Attempting to move ‘out’ into the commercial mainstream and coat everything in ‘pride’ hasn’t helped us to eliminate our shame. Perhaps we are moving in the wrong direction, toward isolation and away from the political collectivism that once sustained us? The writer Frank Browning told me that he thinks of Stonewall as “the cry for liberation of our ‘inner’ innate selves as queers”. Since the Stonewall and Aids crisis points, the queer community has been beset by a depoliticisation that has resulted in sexual repression. Think of the US comedy Will & Grace, which ran for 10 seasons. Queer triumph? Or just gayness hollowed out of its sexual aspects to make it acceptable?
Perhaps it is time for queers to double back and look again at liberating our sexuality, the uncontrollable parts of us that exploded at Stonewall. Edmund White has always disrupted attempts to construct him as a vanilla, patrician writer, to turn him into a heterosexual mascot, by openly talking about his unbridled sexuality alongside his work. Garth Greenwell, a younger-generation writer whose What Belongs to You (2016) was widely acclaimed as a masterpiece, takes us cruising in a public toilet, where we fall in love with a male prostitute. The book makes no apologies: it embraces the prostitute Mitko as it embraces queer desire.

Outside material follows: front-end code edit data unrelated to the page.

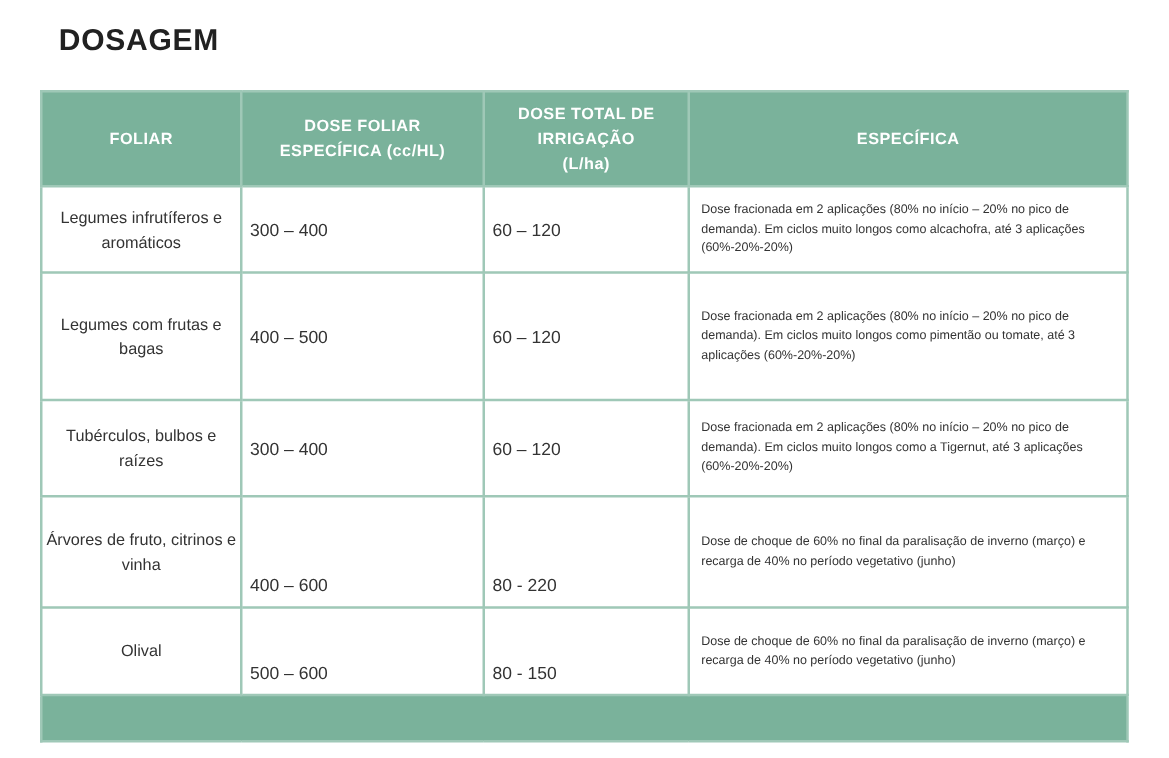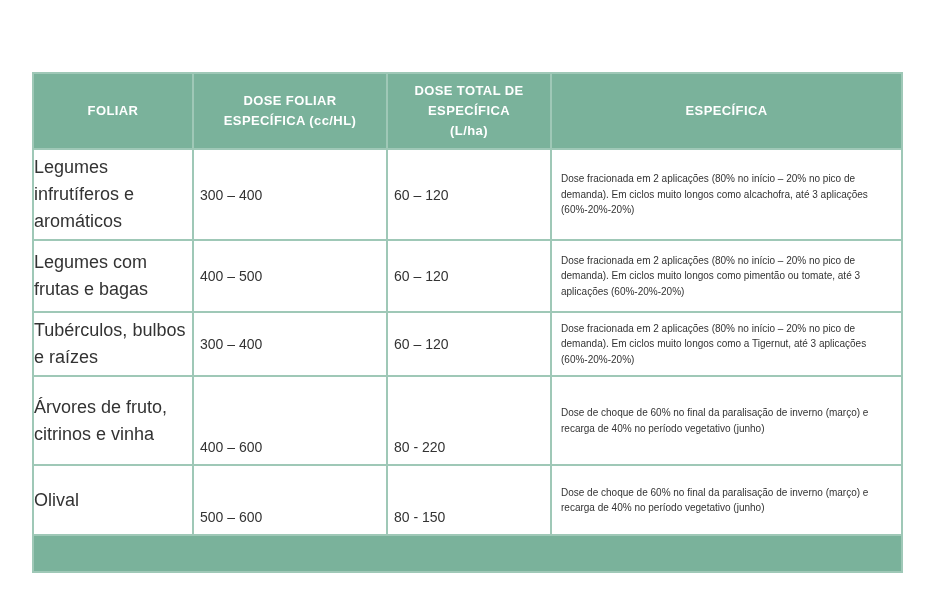--- a/index.html
+++ b/index.html
@@ -97,6 +97,7 @@
 
 <div class="page">
 
+  <div class="page-title">DOSAGEM</div>
 
   <table class="dosage-table">
     <colgroup>

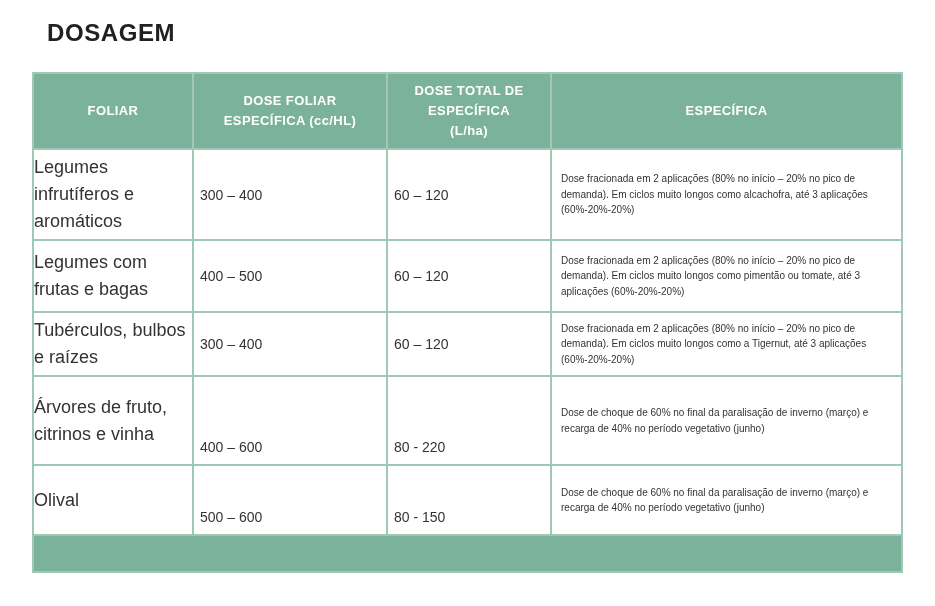--- a/index.html
+++ b/index.html
@@ -112,7 +112,7 @@
         <th>DOSE FOLIAR
 ESPECÍFICA (cc/HL)</th>
         <th>DOSE TOTAL DE
-ESPECÍFICA
+IRRIGAÇÃO
 (L/ha)</th>
         <th>ESPECÍFICA</th>
       </tr>

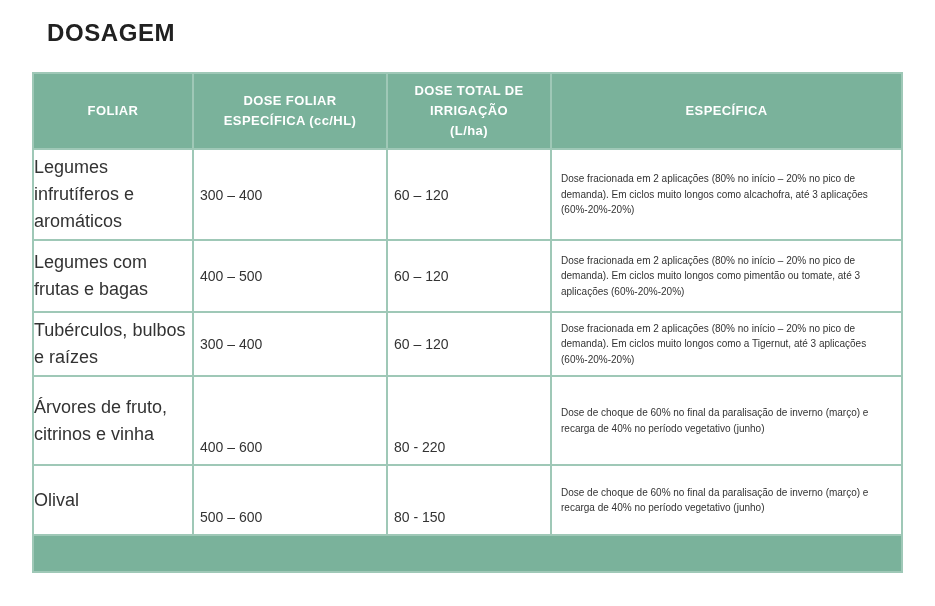--- a/index.html
+++ b/index.html
@@ -61,8 +61,8 @@
     vertical-align: middle;
   }
   td.cell-cultivo {
-    text-align: left;
-    font-size: 18px;
+    text-align: center;
+    font-size: 13px;
     line-height: 1.5;
     padding: 4px 0;
   }

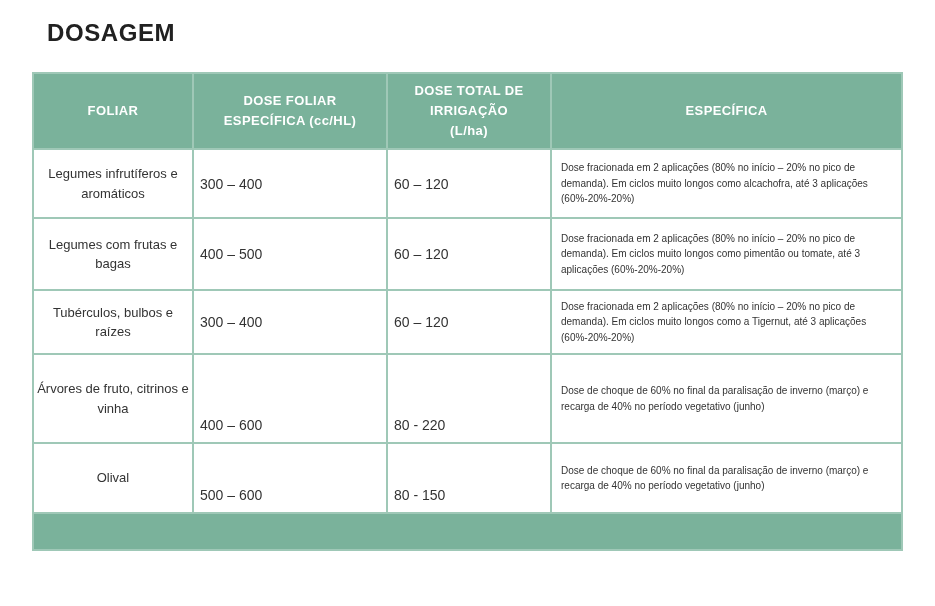--- a/index.html
+++ b/index.html
@@ -82,7 +82,7 @@
     padding: 3px 8px 3px 9px;
   }
   tr.row-1 { height: 69px; }
-  tr.row-2 { height: 72px; }
+  tr.row-2 { height: 102px; }
   tr.row-3 { height: 64px; }
   tr.row-4 { height: 89px; }
   tr.row-5 { height: 70px; }

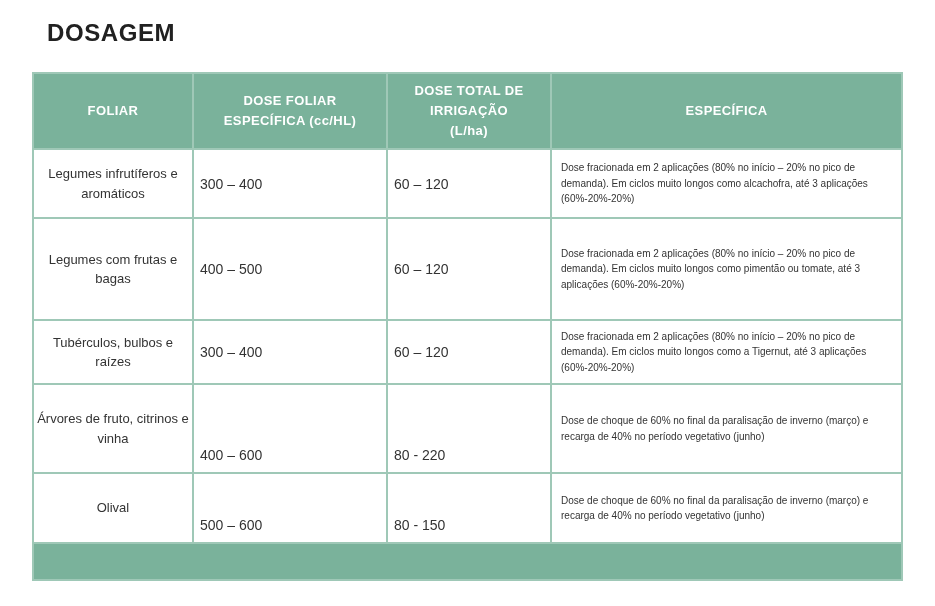--- a/index.html
+++ b/index.html
@@ -83,7 +83,7 @@
   }
   tr.row-1 { height: 69px; }
   tr.row-2 { height: 102px; }
-  tr.row-3 { height: 64px; }
+  tr.row-3 { height: 77px; }
   tr.row-4 { height: 89px; }
   tr.row-5 { height: 70px; }
   tr.footer-row { height: 37px; }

I asked Greenwell what Stonewall means to him, and he said, “In Kentucky in the early 1990s, Stonewall was the only bit of queer history I knew… As a queer kid trying to imagine a future in the American south, Stonewall wasn’t the history I needed. I needed to know about the men who attended Oscar Wilde’s Louisville lecture with carnations in their lapels, and about the heroic Aids activists making history in my own downtown.” Iconic moments like Stonewall are important, but we also need a queerness of the next street over, of the everyday. Identity needs to happen on a localised level as well.

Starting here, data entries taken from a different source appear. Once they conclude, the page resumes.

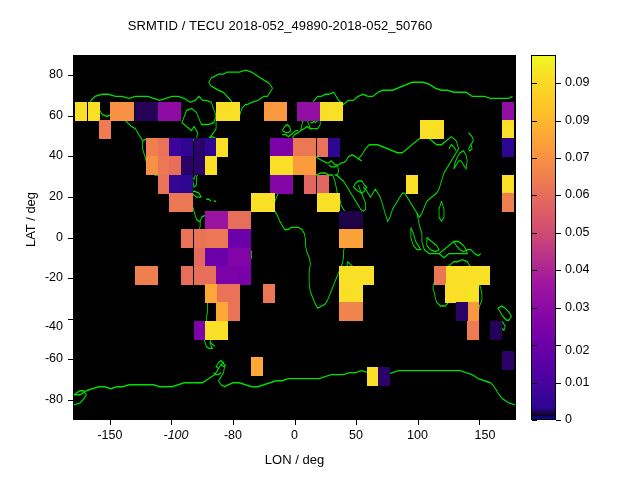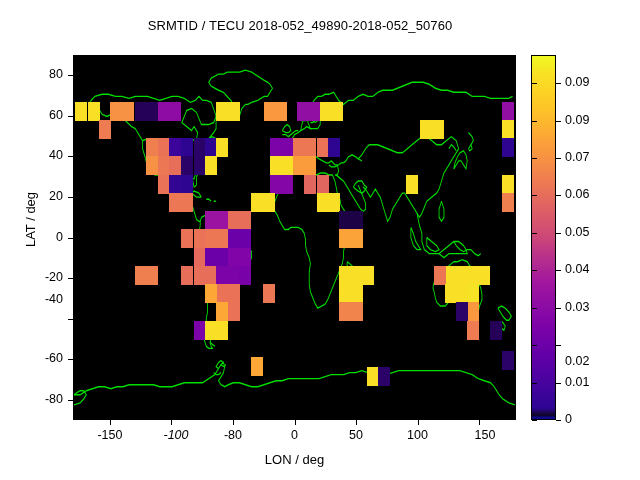--- a/index.html
+++ b/index.html
@@ -23,7 +23,6 @@
     color:#000;
     letter-spacing:0.1px;
     white-space:nowrap;
-    margin-left:20px;
   }
 
   

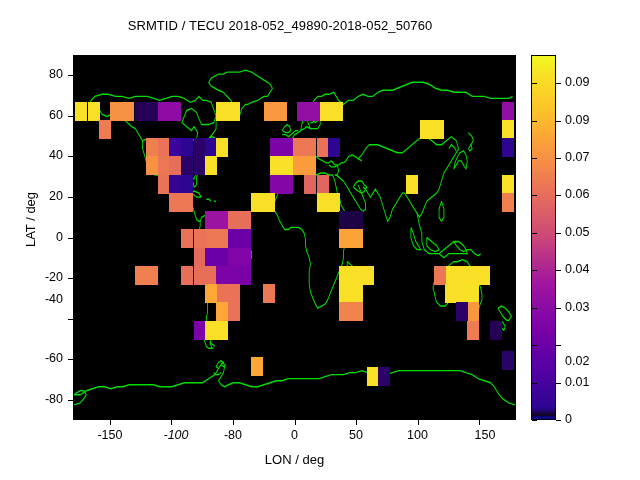--- a/index.html
+++ b/index.html
@@ -362,7 +362,7 @@
       <div class="tick-y" style="top: 278.056px;"></div>
       <div class="ylabel" style="top: 278.056px;">-20</div>
       <div class="tick-y" style="top: 318.611px;"></div>
-      <div class="ylabel" style="top: 300px;">-40</div>
+      <div class="ylabel" style="top: 327px;">-40</div>
       <div class="tick-y" style="top: 359.167px;"></div>
       <div class="ylabel" style="top: 359.167px;">-60</div>
       <div class="tick-y" style="top: 399.722px;"></div>

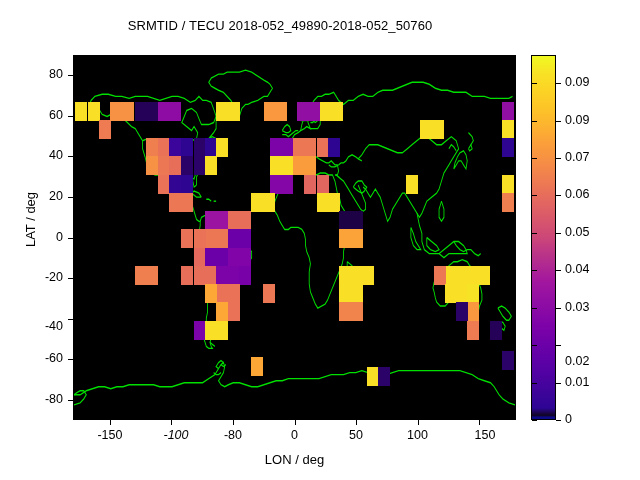--- a/index.html
+++ b/index.html
@@ -380,7 +380,7 @@
         <div class="cb-label" style="top: 327.564px;">0.01</div>
         <div class="cb-tick" style="top: 290.128px;"></div>
         <div class="cb-tick-in" style="top: 290.128px;"></div>
-        <div class="cb-label" style="top: 307px;">0.02</div>
+        <div class="cb-label" style="top: 296px;">0.02</div>
         <div class="cb-tick" style="top: 252.692px;"></div>
         <div class="cb-tick-in" style="top: 252.692px;"></div>
         <div class="cb-label" style="top: 252.692px;">0.03</div>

The final chapter of Todd’s Pride is called ‘No One Left Behind’. He points out that the queer liberation struggle is far from over. Trans people – who have always stood shoulder to shoulder in the civil rights movement with feminists, queers, black people (“The majority of people at Stonewall were either drag queens or gay men of colour,” Titus Montalvo, a hairdresser and makeup artist who was 16 at the time, told USA Today) – are still fighting for basic acceptance, and defending themselves from ideological attacks from feminist factions who should be their natural allies. Homosexuality is still a criminal offence in around 70 countries, and in around nine it is punishable by death. Meanwhile there have been great victories such as the decriminalisation of homosexuality in India and, very recently, in Botswana. The question remains: does freedom mean anything here, if it doesn’t mean anything there? There are so many theres.
The activists of the Stonewall and Aids eras realised that they weren’t going to be taken seriously unless they caused inconvenience. Paul Burston told me that he believes Stonewall is more resonant than ever, now that the LGBTQ+ community is “seeing growing threats to our safety and the equal rights we fought so long and hard for”. So make a wish and blow out the candles on the Stonewall cake. But remember that the legacy those rioters leaves us will never be an easy one.